Some lines of these records may hold the word "none"; state how many, using only the number.

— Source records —
● ● ●
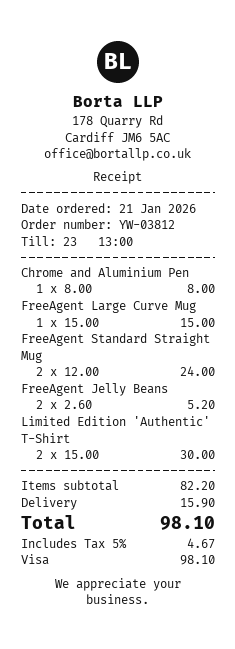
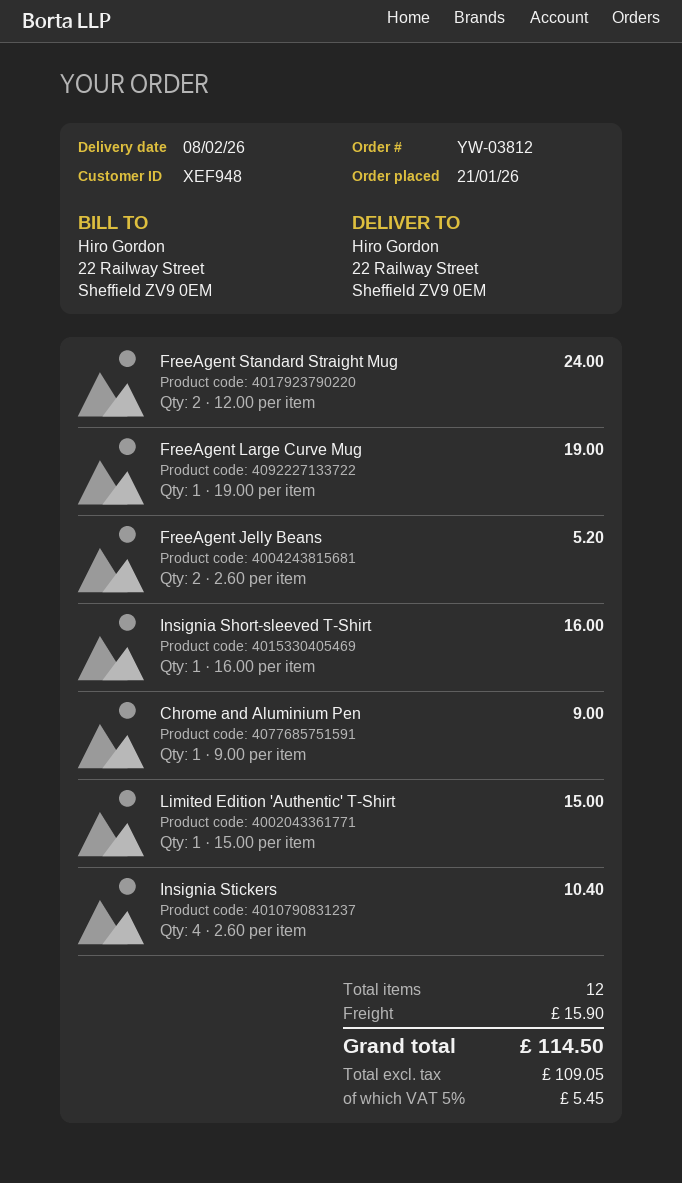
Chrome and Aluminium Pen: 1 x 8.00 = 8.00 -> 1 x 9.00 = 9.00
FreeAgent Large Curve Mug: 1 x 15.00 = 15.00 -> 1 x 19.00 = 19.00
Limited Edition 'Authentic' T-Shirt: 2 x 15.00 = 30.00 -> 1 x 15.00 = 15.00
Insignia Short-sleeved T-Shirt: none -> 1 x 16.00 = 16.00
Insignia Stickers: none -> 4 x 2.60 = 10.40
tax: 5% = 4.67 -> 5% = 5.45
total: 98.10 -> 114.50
● ● ●
— TASK OUTPUT —
2